▸ WHAT TO DO: One number is all that is asked for: the number of lines below that hold the string "UKBinCollectionData".

▸ EXTRACTED MATERIAL:
........

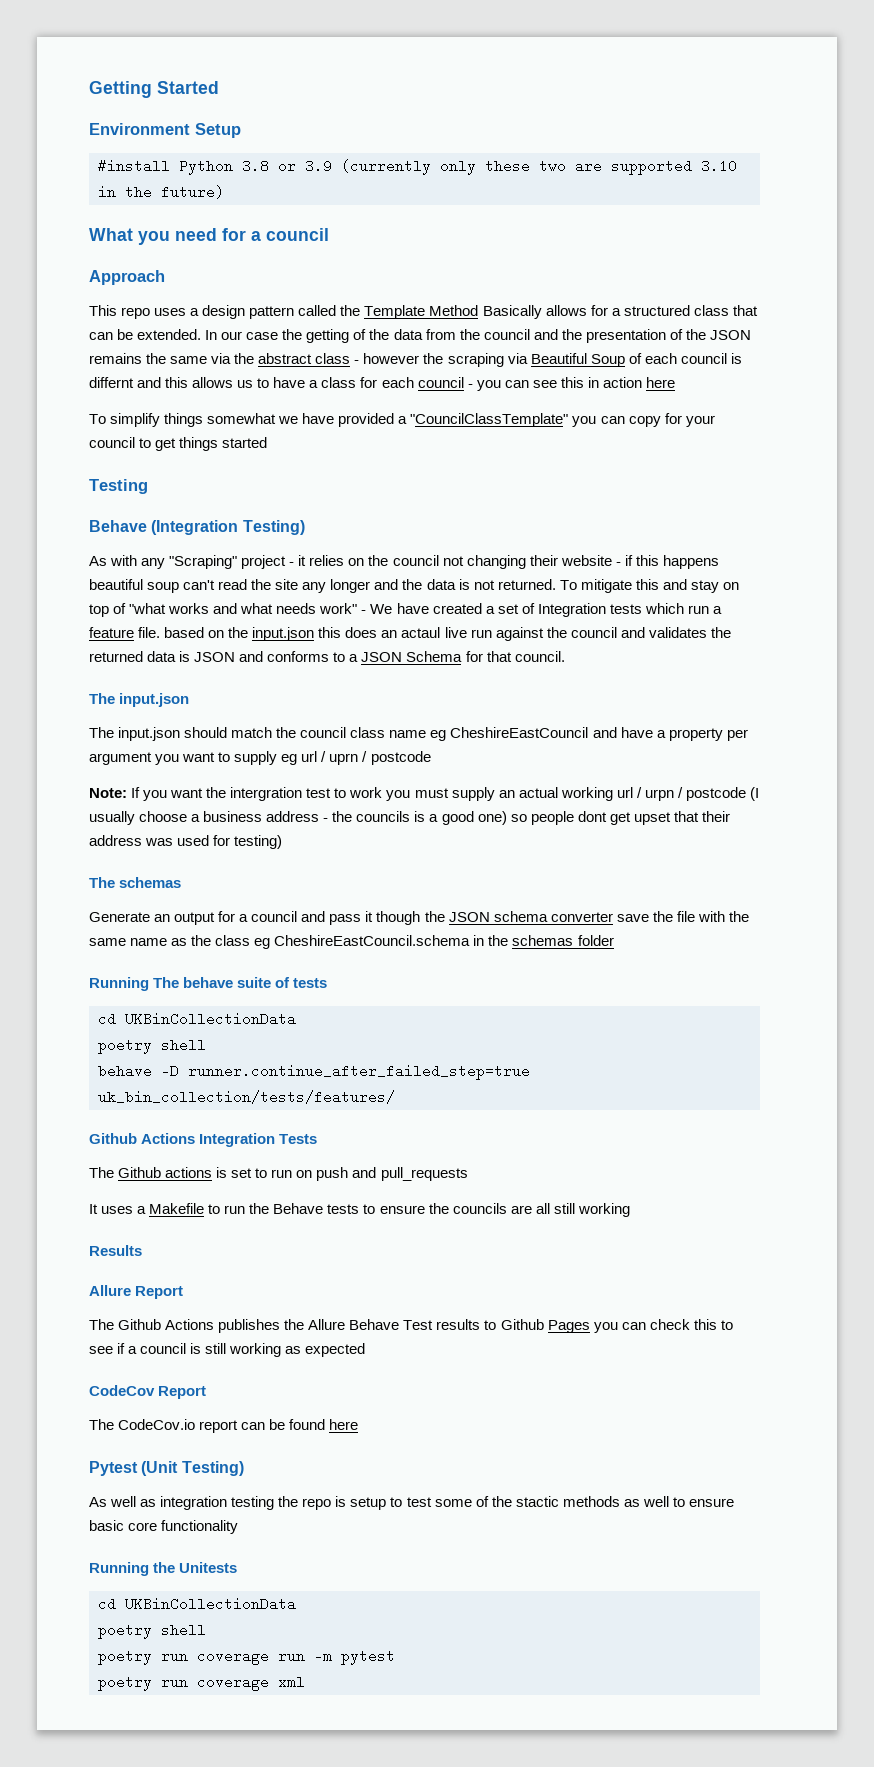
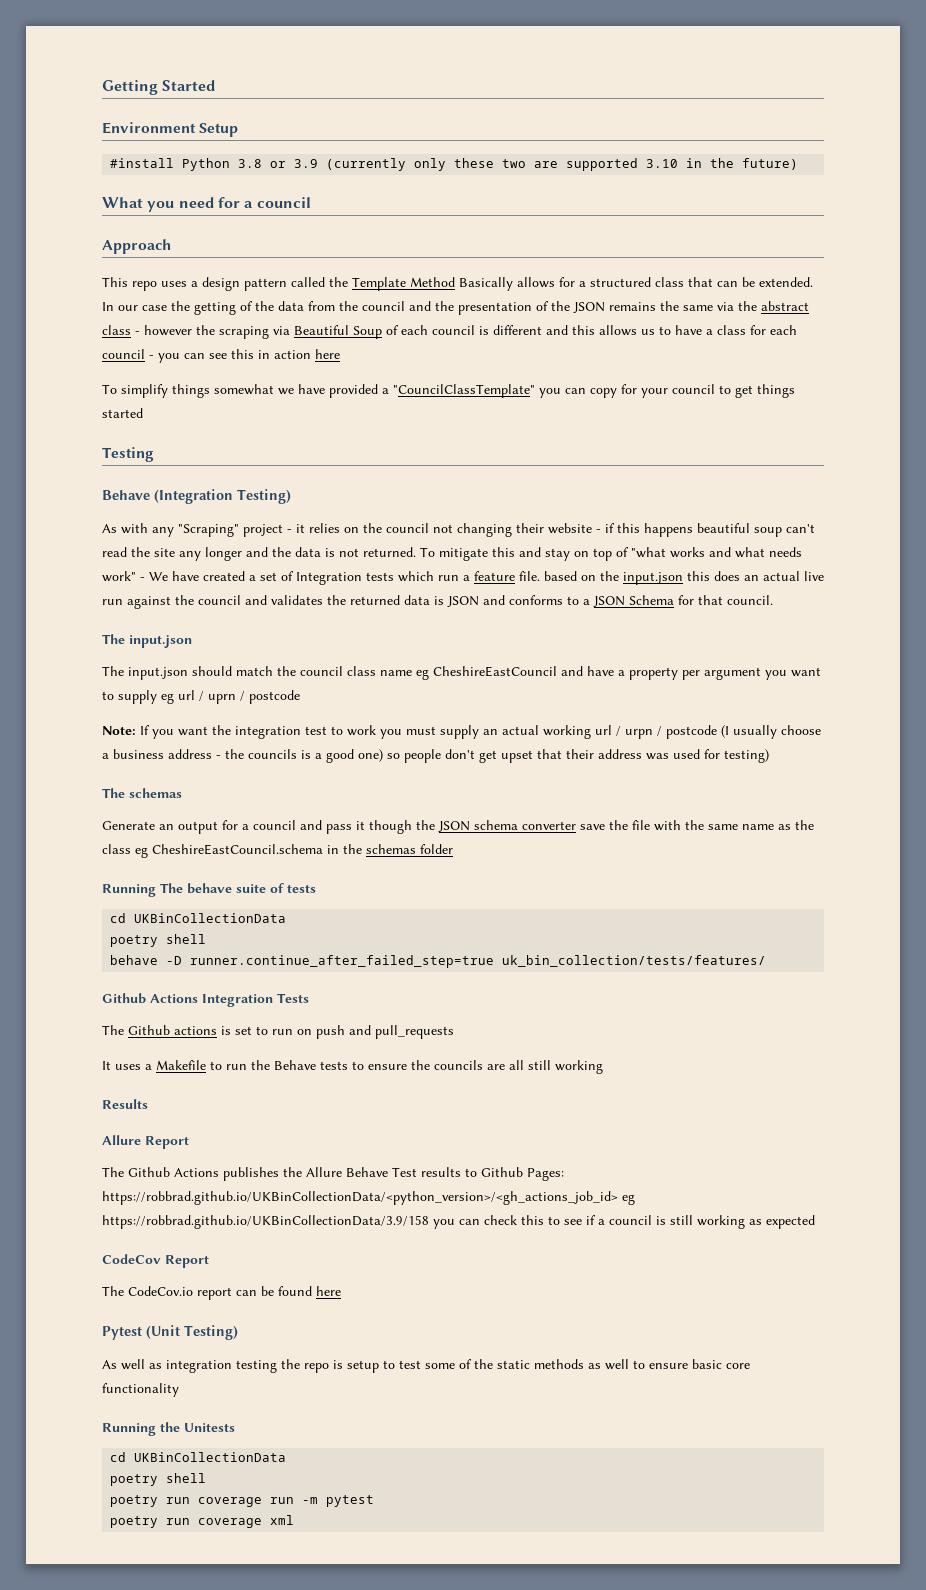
[89,377,134,388] differnt -> [493,325,542,335] different
[401,627,441,638] actaul -> [763,571,800,581] actual
[230,787,303,801] intergration -> [235,726,301,739] integration
[577,811,607,822] dont -> [445,749,475,759] don't
[547,1320,590,1333] Pages -> [527,1168,564,1181] [102,1191,635,1205] [102,1215,429,1229] Pages: https://robbrad.github.io/UKBinCollectionData/<python_version>/<gh_actions_job_id> eg https://robbrad.github.io/UKBinCollectionData/3.9/158
[515,1496,559,1507] stactic -> [497,1360,530,1369] static

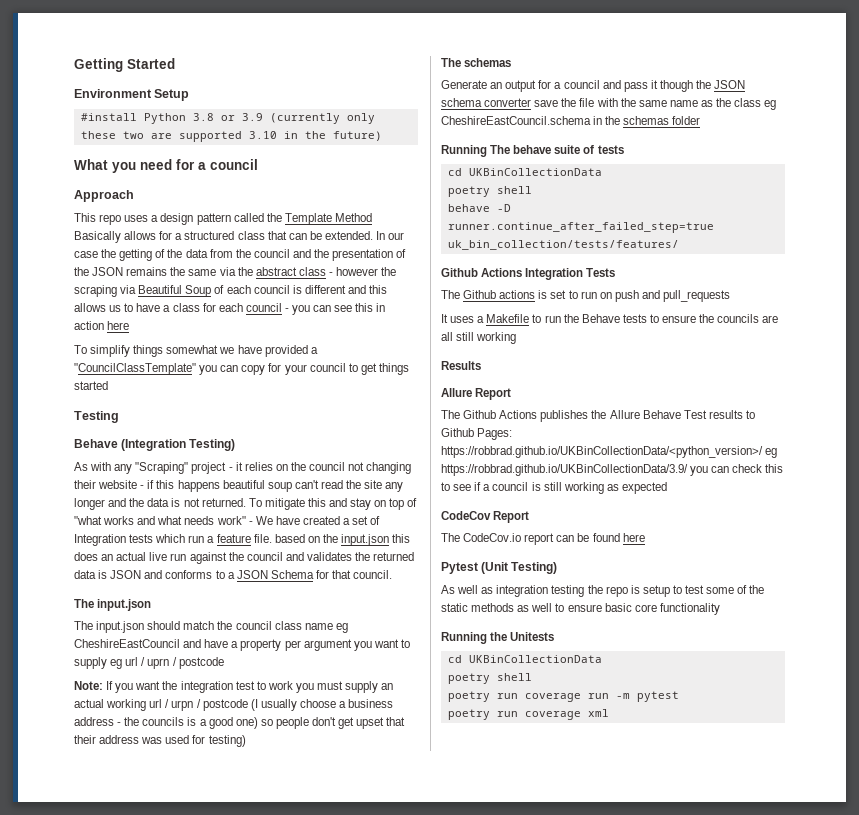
[102,1191,635,1205] [102,1215,429,1229] https://robbrad.github.io/UKBinCollectionData/<python_version>/<gh_actions_job_id> eg https://robbrad.github.io/UKBinCollectionData/3.9/158 -> [441,446,778,458] [441,464,688,476] https://robbrad.github.io/UKBinCollectionData/<python_version>/ eg https://robbrad.github.io/UKBinCollectionData/3.9/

........

▸ SOLUTION TO THE EXERCISE: 2